Política en la implementación de estrategia tecnológica

  1. Finkelstein, Marc-Elliott
Supervised by:
  1. Oswaldo Lorenzo Ochoa Director

Defence university: Universidad SEK de Segovia

Fecha de defensa: 02 November 2021

Committee:
  1. Ramiro Montealegre Chair
  2. Angel Díaz Matalobos Secretary
  3. Cristina Iturrioz Landart Committee member
  4. Peter Kawalek Committee member
  5. José Esteves Sousa Committee member

Type: Thesis

Teseo: 750233 DIALNET lock_openTESEO editor

Abstract

A significant managerial issue, organizations exhibit large variance in the implementation of their technology strategies. There is an extant theory gap at the intersection of politics and technology strategy implementation. Inductive, exploratory case study research was conducted at three different Canadian organizations to explore the linkage between politics and technology strategy implementation failure. It was found that six factors contributed to this variance: manner of performance recognition, organizational alignment of activities, mission/vision statement achievability, process transparency, governance complexion and sophistication in technology strategy development.

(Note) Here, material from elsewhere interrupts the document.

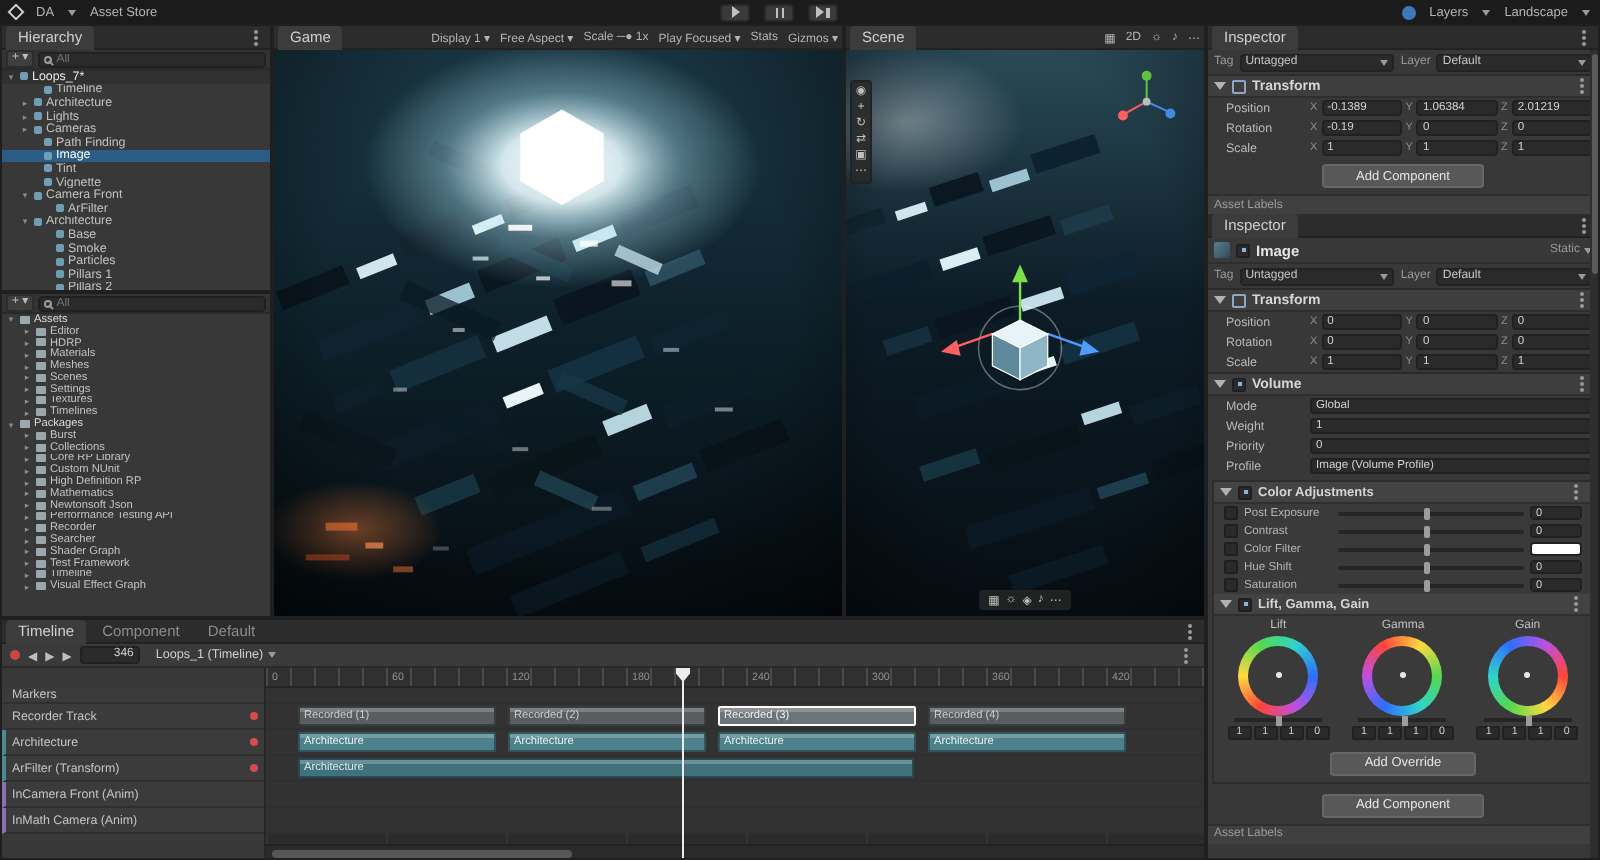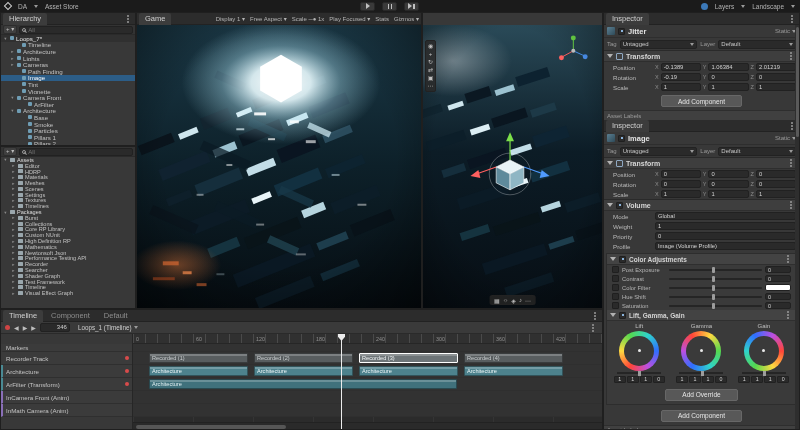"Scene" div.tabbar { html: none -> <div> <span>Scene</span> <span> <span>▦</span> <span>2D</span> <span>☼</span> <span>♪</span> <span>⋯</span> </span> </div> }
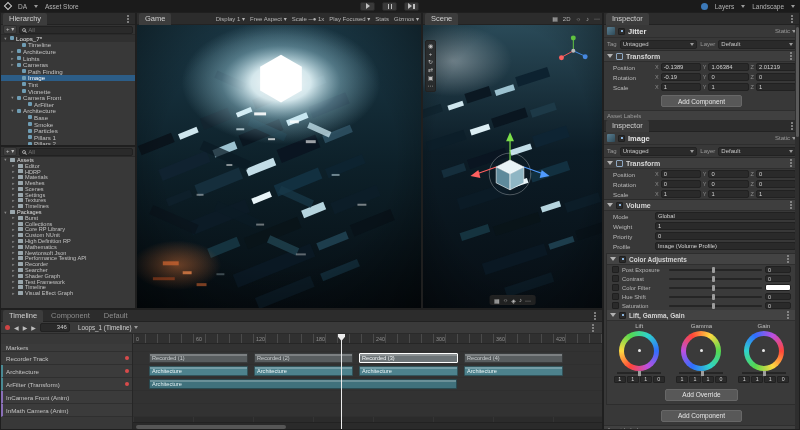"Jitter" div.objhdr { html: <div> <span></span> <span></span> <span>Jitter</span> <span> <span>Static</span> <i></i> </span> </div> -> none }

While the factors were expressed differently among the organizations, the political activity enabled by these six factors influenced the implementation variance significantly, ranging from nearly no implementation variance to more than 100% implementation variance. Therefore, in the relationship between these variables and technology strategy implementation, there is an identifiable intermediate, dependent variable, political behaviour, which expresses a strong, linear, monotonic, positive relationship with the six independent variables. The variable political behaviour has a strong, linear, monotonic, negative relationship with the second dependent variable, technology strategy implementation achievement. Departing from extant studies, the most ostensibly significant factors were mission statement achievability, representative governance structure, and process transparency, which collectively set out the existential direction of the organization, empowered individuals to act for the organization and not in self-interest, and shone a light on all areas of the organization so that political actions were subject to the Spotlight Effect to the extent possible. In the reduction of political behaviour, technology strategy achievement was increased.